Detected change data:
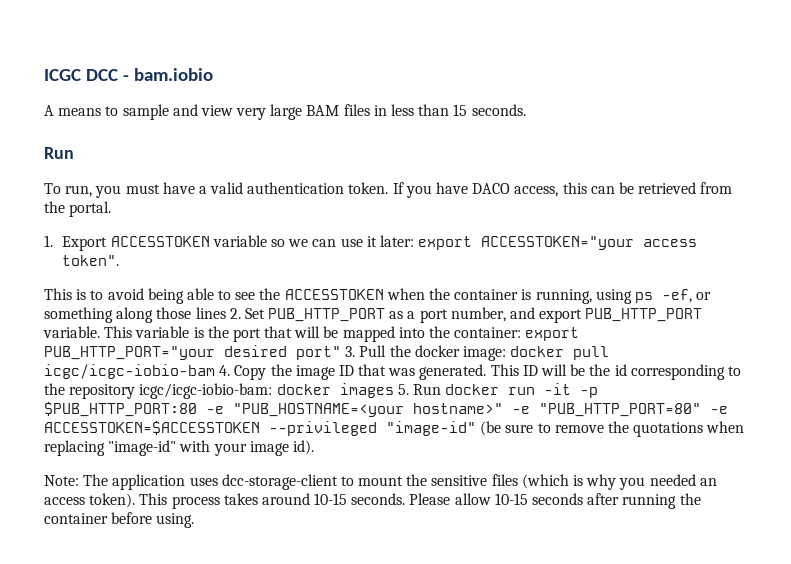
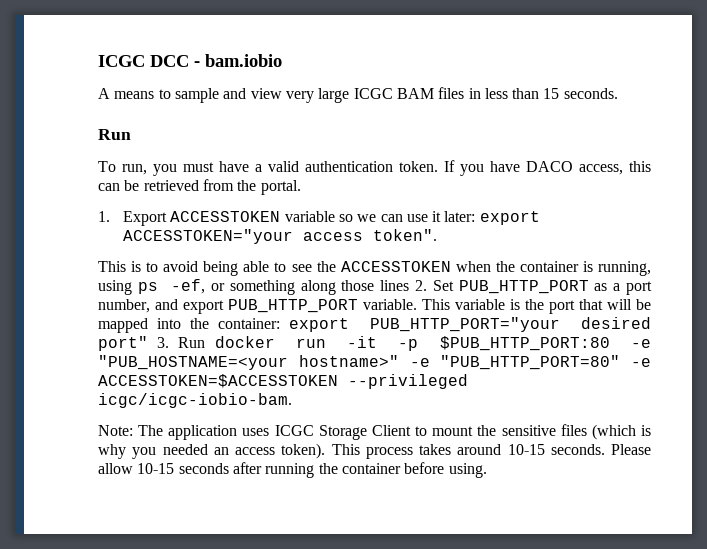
(303, 112) none -> [353,88,393,99] ICGC
[359,345,610,361] [44,364,741,380] [44,383,409,399] Pull the docker image: docker pull icgc/icgc-iobio-bam 4. Copy the image ID that was generated. This ID will be the id corresponding to the repository icgc/icgc-iobio-bam: docker images 5. -> (170, 342) none
[386,421,745,437] [44,440,314,456] "image-id" (be sure to remove the quotations when replacing "image-id" with your image id). -> [98,393,292,408] icgc/icgc-iobio-bam.
[221,474,338,490] dcc-storage-client -> [274,425,411,440] ICGC Storage Client

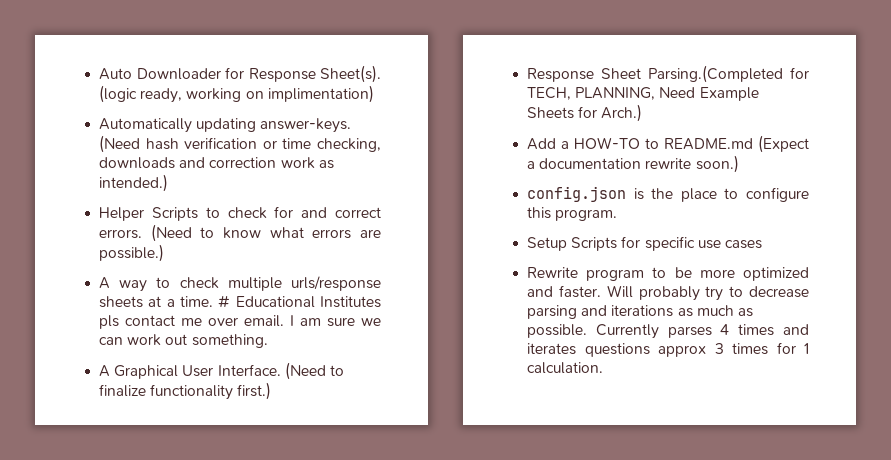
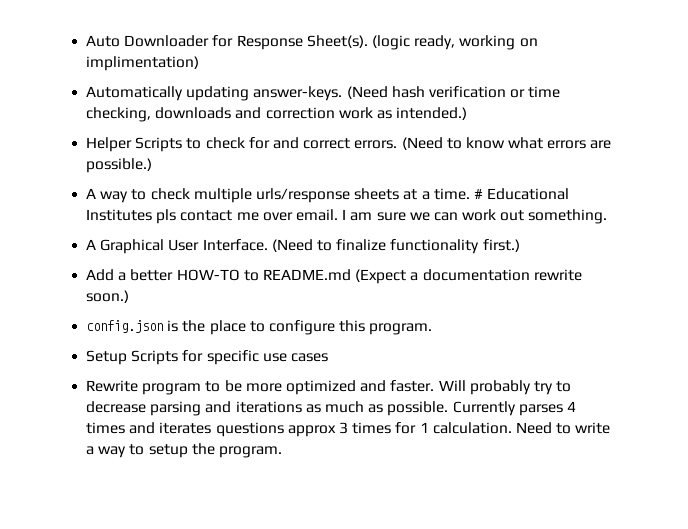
[527,65,809,83] [527,87,759,101] [527,104,643,122] // Response Sheet Parsing.(Completed for TECH, PLANNING, Need Example Sheets for Arch.) -> (520, 245) none
(570, 145) none -> [130,269,174,281] better
(604, 368) none -> [515,422,611,434] [86,443,282,458] Need to write a way to setup the program.

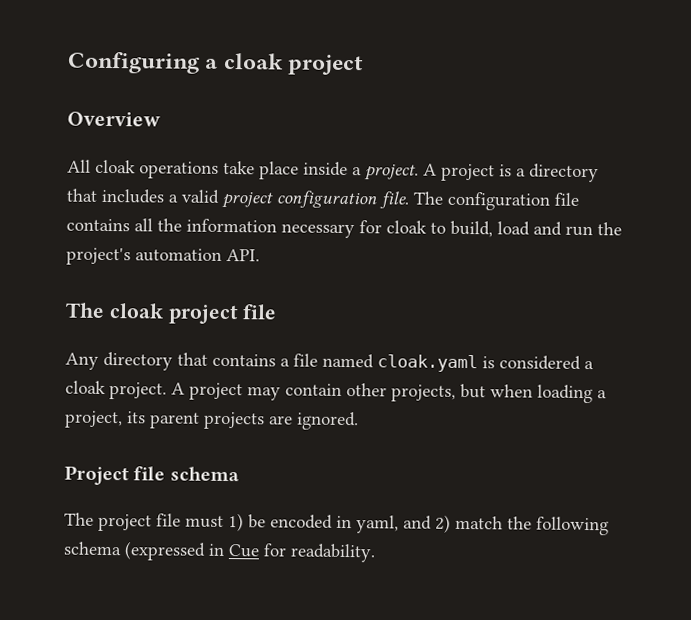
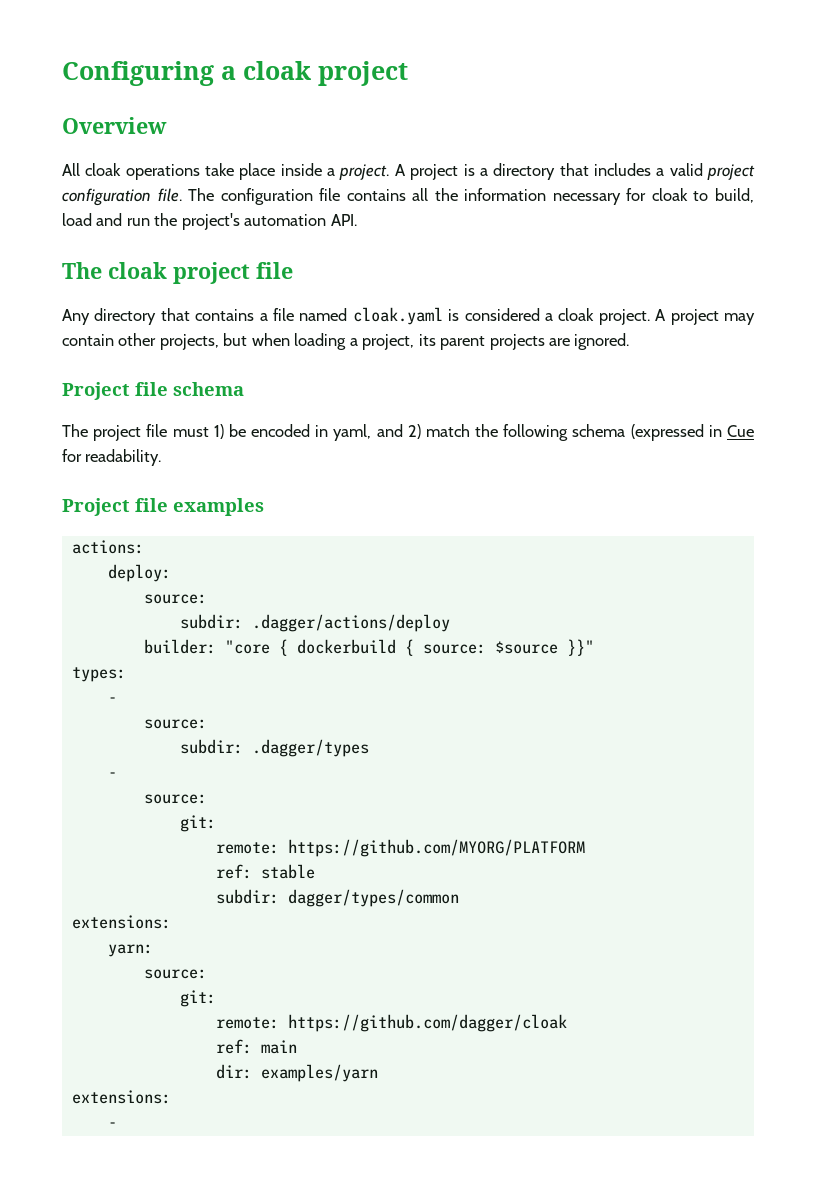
(376, 553) none -> [62,498,264,516] [71,540,144,554] [107,564,171,582] [143,594,207,604] [179,614,450,632] [143,639,594,656] [71,667,126,682] [107,697,117,703] [143,719,207,729] [179,739,369,757] [107,772,117,778] [143,794,207,804] [179,815,216,832] [215,839,585,857] [215,864,315,879] [215,889,459,907] [71,915,171,929] [107,944,153,957] [143,969,207,979] [179,990,216,1007] [215,1014,567,1032] [215,1039,297,1054] [215,1064,378,1082] [71,1090,171,1104] [107,1122,117,1128] // Project file examples // actions: // deploy: // source: // subdir: .dagger/actions/deploy // builder: "core { dockerbuild { source: $source }}" // types: // - // source: // subdir: .dagger/types // - // source: // git: // remote: https://github.com/MYORG/PLATFORM // ref: stable // subdir: dagger/types/common // extensions: // yarn: // source: // git: // remote: https://github.com/dagger/cloak // ref: main // dir: examples/yarn // extensions: // -

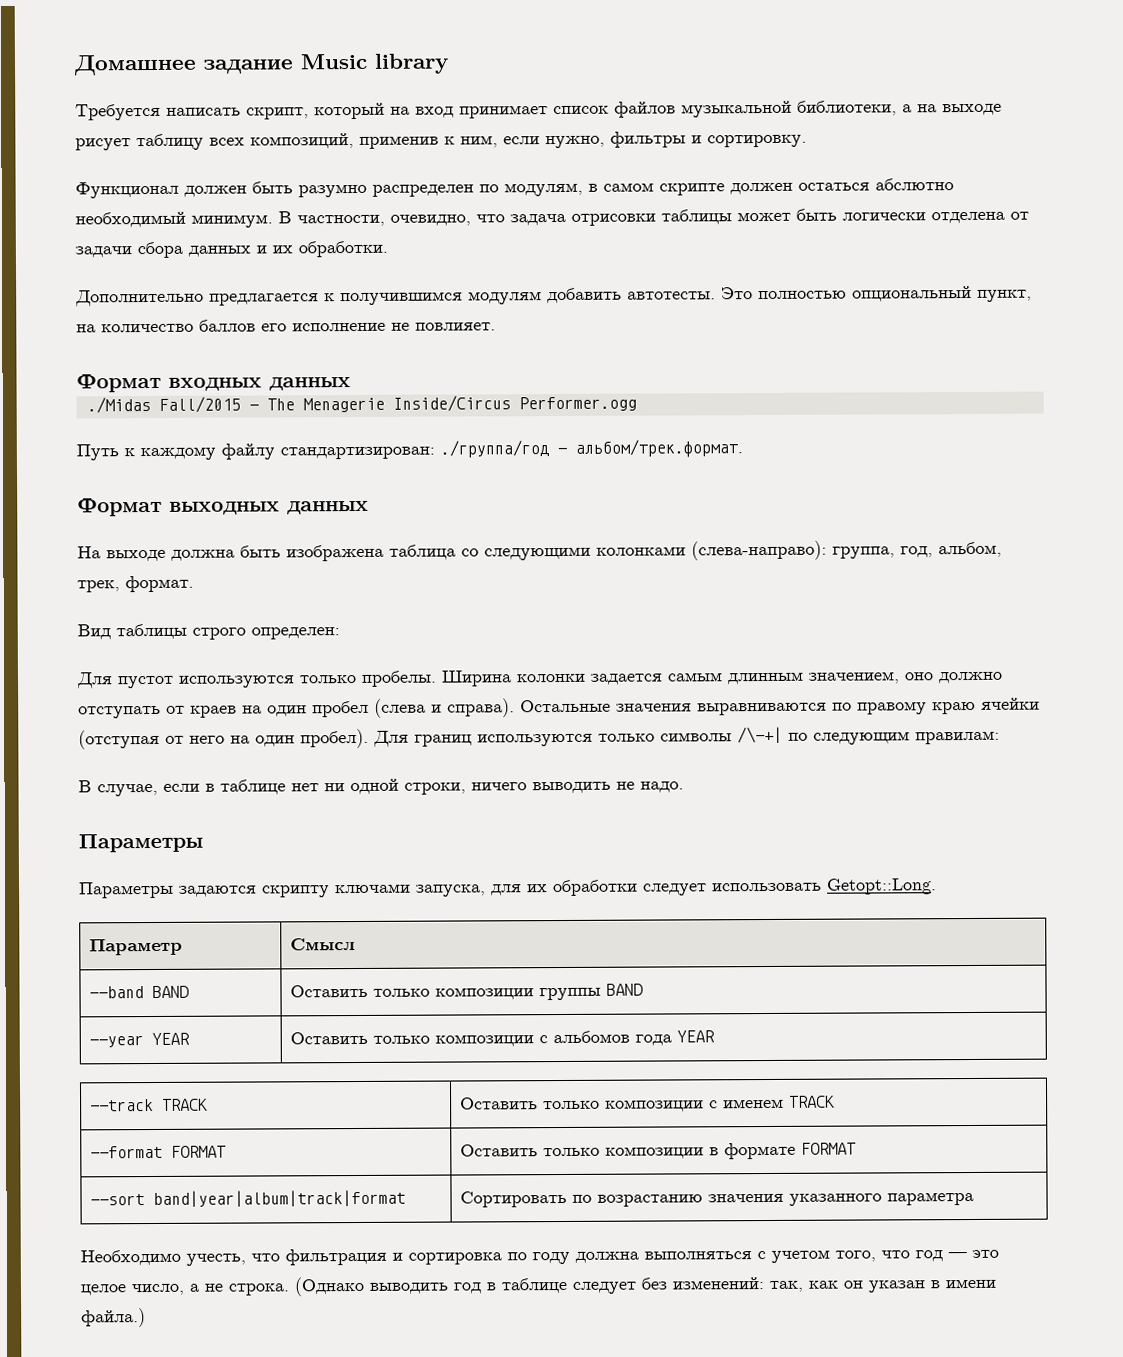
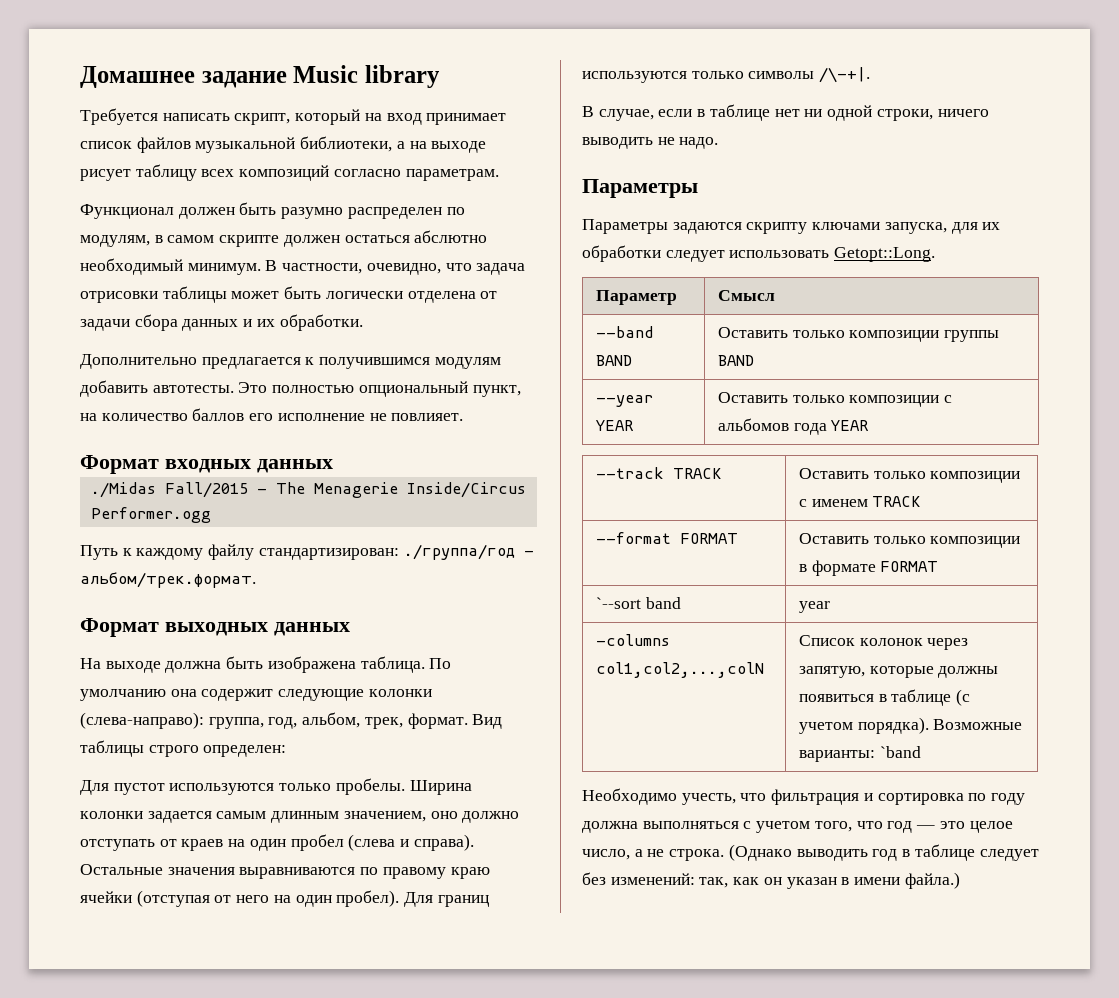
[250,131,807,149] композиций, применив к ним, если нужно, фильтры и сортировку. -> [239,165,499,181] композиций согласно параметрам.
[389,544,686,561] таблица со следующими колонками -> [360,656,452,673] [80,689,432,701] таблица. По умолчанию она содержит следующие колонки
(194, 584) // -> (468, 721) none
[737,726,1000,745] /\-+| по следующим правилам: -> [819,67,871,83] /\-+|.
[90,1189,407,1207] [460,1190,975,1208] --sort band|year|album|track|format | Сортировать по возрастанию значения указанного параметра -> [595,597,681,609] [798,601,830,613] [595,634,670,646] [595,662,764,678] [798,635,969,650] [798,666,999,678] [798,689,971,706] [798,717,1023,734] [798,746,921,762] `--sort band | year // -columns col1,col2,...,colN | Список колонок через запятую, которые должны появиться в таблице (с учетом порядка). Возможные варианты: `band

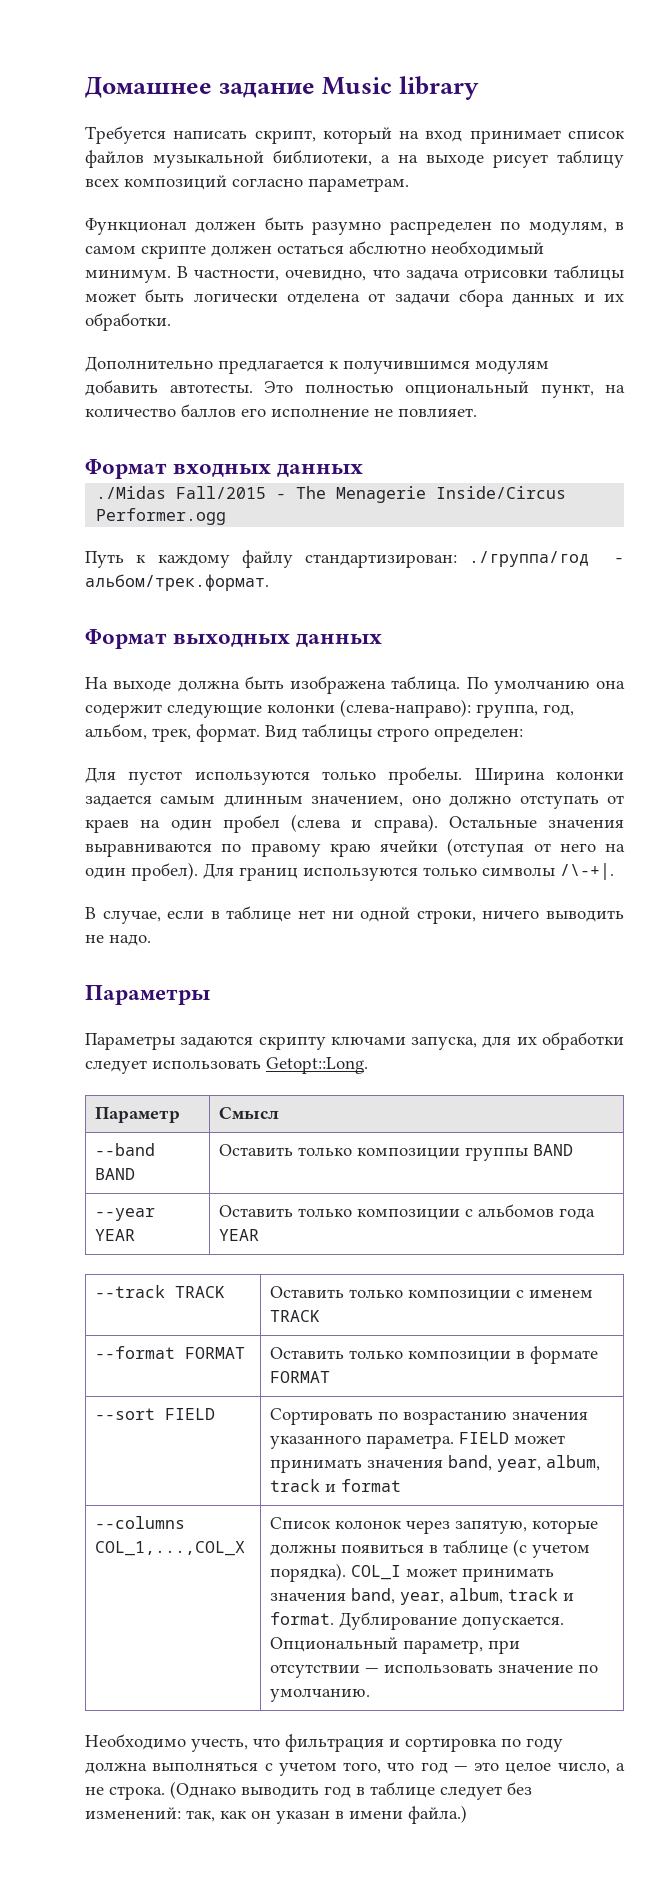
[595,597,681,609] [798,601,830,613] [595,634,670,646] [595,662,764,678] `--sort band | year // -columns col1,col2,...,colN -> [94,1408,215,1420] [269,1408,588,1425] [269,1432,565,1449] [269,1455,600,1473] [269,1479,401,1492] [94,1516,185,1529] [94,1541,245,1556] --sort FIELD | Сортировать по возрастанию значения указанного параметра. FIELD может принимать значения band, year, album, track и format // --columns COL_1,...,COL_X
[933,719,1023,730] [798,746,921,762] Возможные варианты: `band -> [350,1565,554,1582] [269,1588,574,1605] [269,1612,564,1630] [269,1637,520,1654] [269,1664,598,1678] [269,1688,370,1702] COL_I может принимать значения band, year, album, track и format. Дублирование допускается. Опциональный параметр, при отсутствии — использовать значение по умолчанию.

Exercise objective:
In the lines above, find the word "Need" and copy every line it occurs in.

Task solution:
[527,65,809,83] [527,87,759,101] [527,104,643,122] // Response Sheet Parsing.(Completed for TECH, PLANNING, Need Example Sheets for Arch.) -> (520, 245) none
(604, 368) none -> [515,422,611,434] [86,443,282,458] Need to write a way to setup the program.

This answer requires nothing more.